それなりに明るくされたバスの中で、縦に独りずつ並び、ドラムが最奥。その前にボーカルが立ち、その後ろにベースとギターが二人。みなドラムの方、つまりボクの方を向いていた。
『テルミー』という曲を知っている人なら分かるが、原曲ではイントロにアコースティックな音のギターが入り、すぐ後にドラムが入る。静かな曲なのだが、やはりここでもライブ感覚がベース。
兄がギターを弾きながら力いっぱい叩けと言う。曲が進んでいっても、ドラムが弱いと何度も言われた。すぐに感覚的に分かってきたが、とにかくスネアにスティックを叩きつけるのである。そして連打のところでも、思い切りよく叩くのだ。
『サティスファクション』でも、最初は同じように言われたが、すぐに感覚が体に沁みてきた。
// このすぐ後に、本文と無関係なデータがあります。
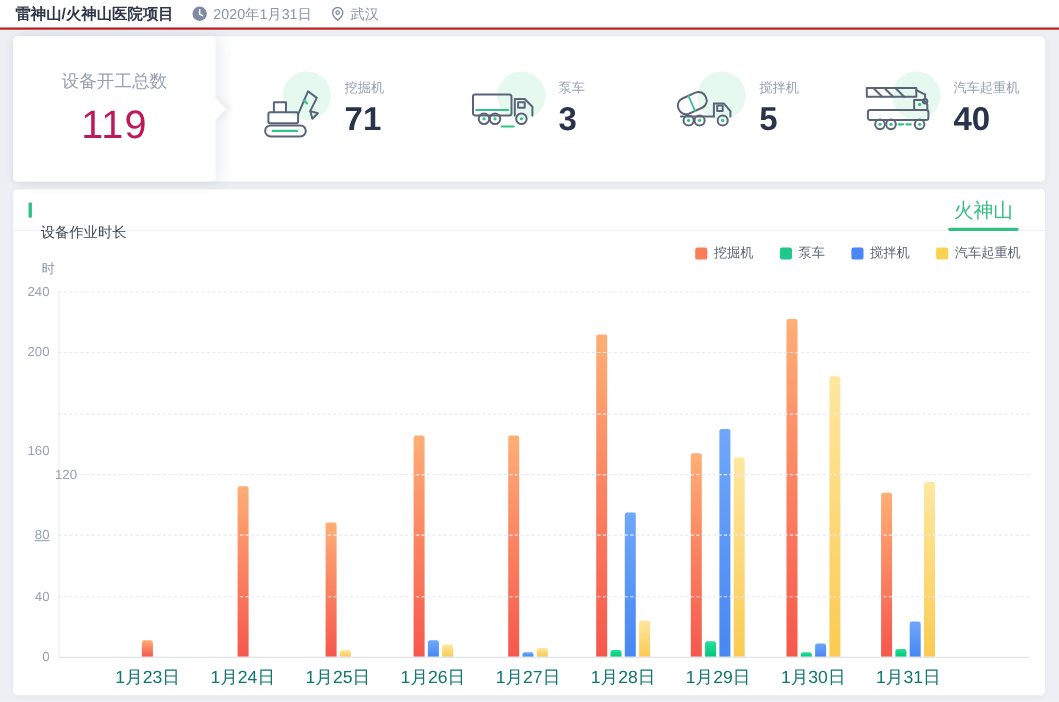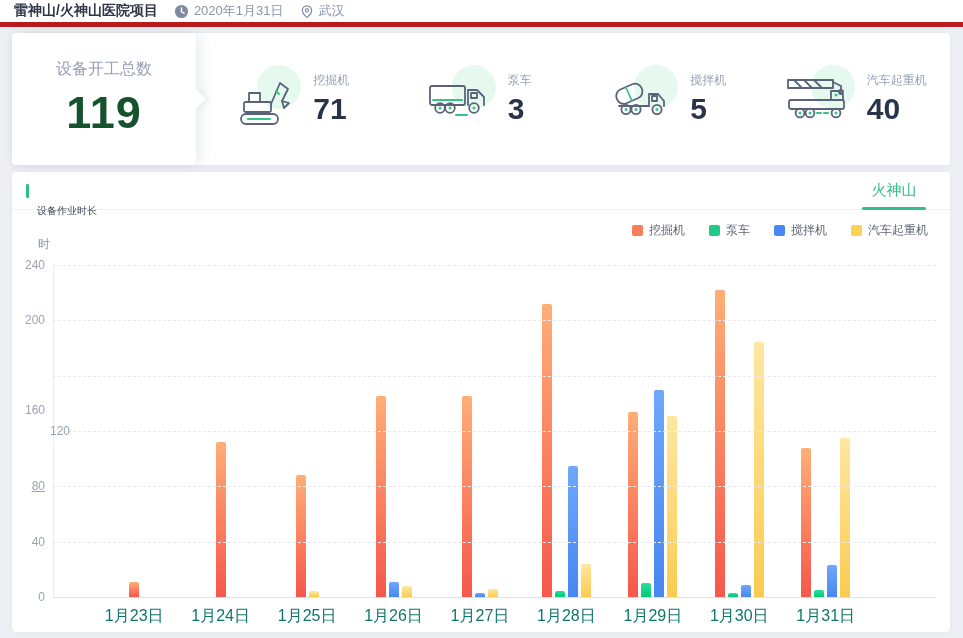--- a/index.html
+++ b/index.html
@@ -13,7 +13,7 @@
   
   .top-header {
     position:absolute; top:0; left:0; width:963px; height:27px;
-    background:#FFFFFF; border-bottom:5px solid #b91c1c;
+    background:#FFFFFF; border-bottom:2px solid #b91c1c;
     display:flex; align-items:center; padding-left:14px;
   }
   .proj-title { font-size:14px; font-weight:bold; color:#2F3748; }

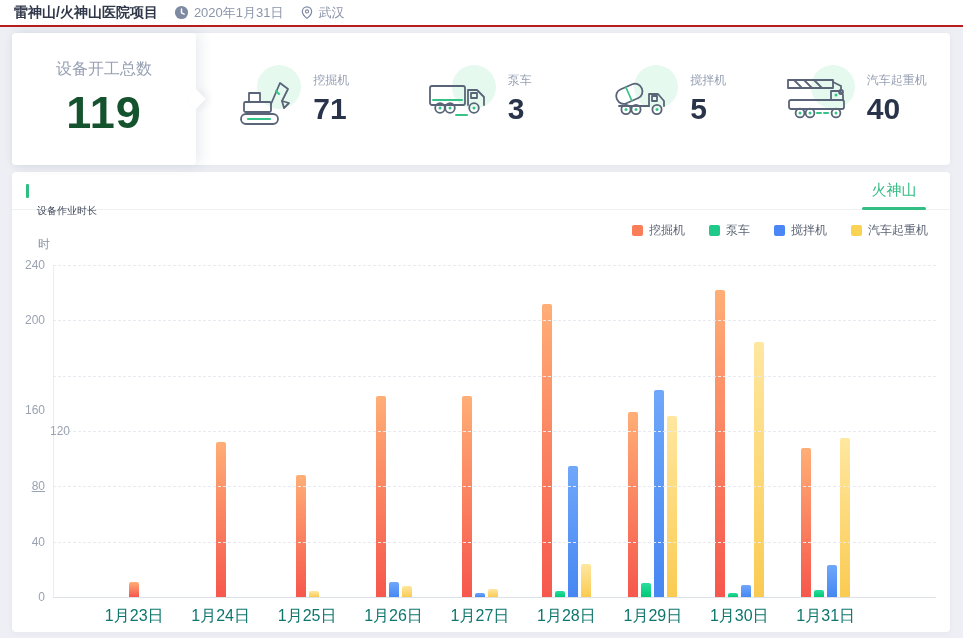--- a/index.html
+++ b/index.html
@@ -37,7 +37,7 @@
     box-shadow:3px -3px 7px rgba(40,55,90,0.07);
   }
   .total-label { font-size:16px; color:#97A0B3; margin-bottom:7px; }
-  .total-value { font-size:45px; font-weight:bold; color:#14532d; letter-spacing:1px; }
+  .total-value { font-size:36px; font-weight:normal; color:#be185d; letter-spacing:1px; }
   .stat-items { position:absolute; left:184px; right:0; top:0; bottom:0; display:flex; }
   .stat-item { flex:1; display:flex; align-items:center; justify-content:center; }
   .icon-wrap { position:relative; width:66px; height:56px; margin-right:16px; }

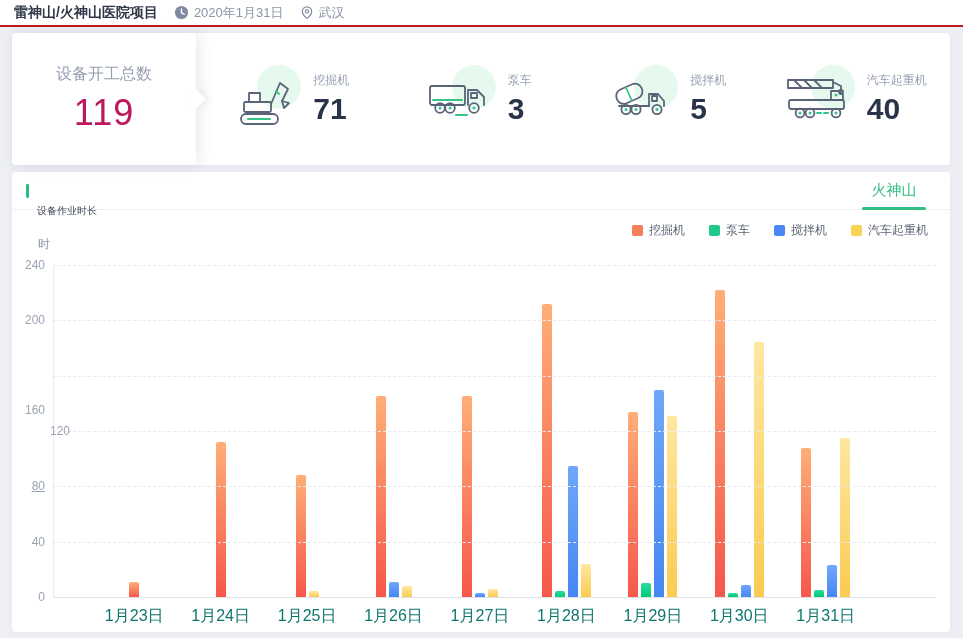--- a/index.html
+++ b/index.html
@@ -61,7 +61,7 @@
   .tabs { position:absolute; right:8px; top:0; height:100%; display:flex; }
   .tab {
     width:96px; display:flex; align-items:center; justify-content:center;
-    font-size:15px; color:#4A5263; cursor:pointer; position:relative;text-align:center;
+    font-size:18px; color:#4A5263; cursor:pointer; position:relative;text-align:center;
   }
   .tab.active { color:#33BE83; }
   .tab.active::after {

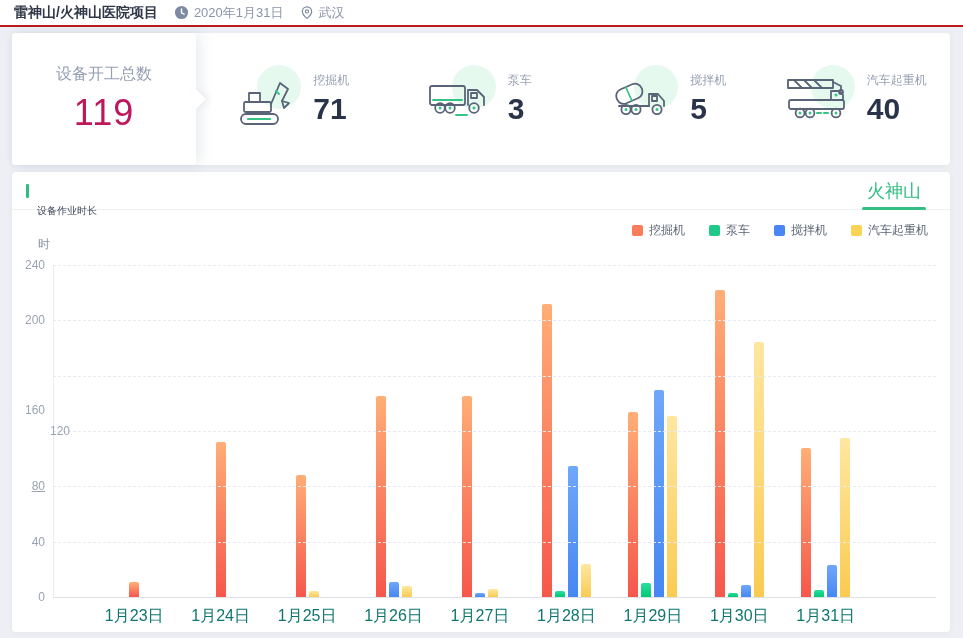--- a/index.html
+++ b/index.html
@@ -57,7 +57,7 @@
     display:flex; align-items:center; padding-left:14px;
   }
   .head-bar { width:3px; height:14px; background:#2FBE82; border-radius:1px; margin-right:8px; }
-  .head-title { font-size:10px; color:#3E4656;margin-top:40px; }
+  .head-title { font-size:13px; color:#3E4656;margin-top:40px; }
   .tabs { position:absolute; right:8px; top:0; height:100%; display:flex; }
   .tab {
     width:96px; display:flex; align-items:center; justify-content:center;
ドラムセットが大きく揺れるほどになってくると、ようやく合格点だった。その頃はかなり音楽にのめり込んでいたので、自分のドラムがバンドの勢いを生んでいるみたいな感覚が分かった。レコードで原曲のドラムを聴くより、自分の感覚で叩く方がいいような気がしていた。
暗闇の中に怪しい明かりを洩らすバスというのは、中学二年の中途半端な男の子にとって、かなりスリリングな世界でもあった。なにしろ、野球部の丸坊主アタマ、しかもその頃、どういうわけか生徒会の副会長なんかもやっていて、一応品行方正っぽい印象を放っていた。
実体は、その頃から石原慎太郎なんぞを読み始め、世界を斜視するような、一種のヒロイズムみたいなものに憧れる扱いにくい少年だった。そんな少年だったから、ドラムの世界には自分を満たしてくれる何かがあるような気がしていたのかも知れない。
一週間もやれば、自分でもほとんど違和感がなくなり、かなり決まってきたなという感じになった。そして、そんな時、突然、兄から次の土曜日、となり町の体育館で演奏会やるから出ろと言われた。さすがにびっくりだ。
練習のための影武者ドラマーとして軽く考えていたので、驚いて当然なのだ。ボクはすぐに出られないと答えたが、兄の論理では、皆そのために練習してきた、お前の勝手は許さん…だった。しかし、兄の要請は絶対に受けられなかった。実はその日は生徒会が開催される予定になっていたのだ。生徒会のために部活も遅れていくという、そのことにも気後れがあったのに、生徒会も出ないで、小さな町の体育館でドラムを叩いているなどは、とてもできることではなかった。
結局、その話が出てから、ボクは影武者ドラマーを首になった。兄のバンドが演奏会に出たのかは知らないままだった。
ふと体がドラムを叩いていた頃の動きをすることに気が付くことがある。今もメンバーを変えて活動を続けるベンチャーズの演奏をテレビで見て、CD(廉価盤500円)を購入。名曲『十番街の殺人』が流れてくると、イントロのタムタム、フロアタム(かつてはバスタムタムと呼んでいたような)を同時に叩く動作が自然に出てきた。
生意気に、子供の頃からドラムを叩いていたという話だが、その頃の印象を言葉にすると、“スリル”という表現がぴったり合っていたと思う。スリルとは演奏そのものと、当時のバンドをやっているニンゲンたちへの視線みたいなものとが合体したイメージだ。
ただ、そんなスリルを味わいながら、それ以上の楽しさをも感じ取っていたことだけは間違いない……と、しておこう。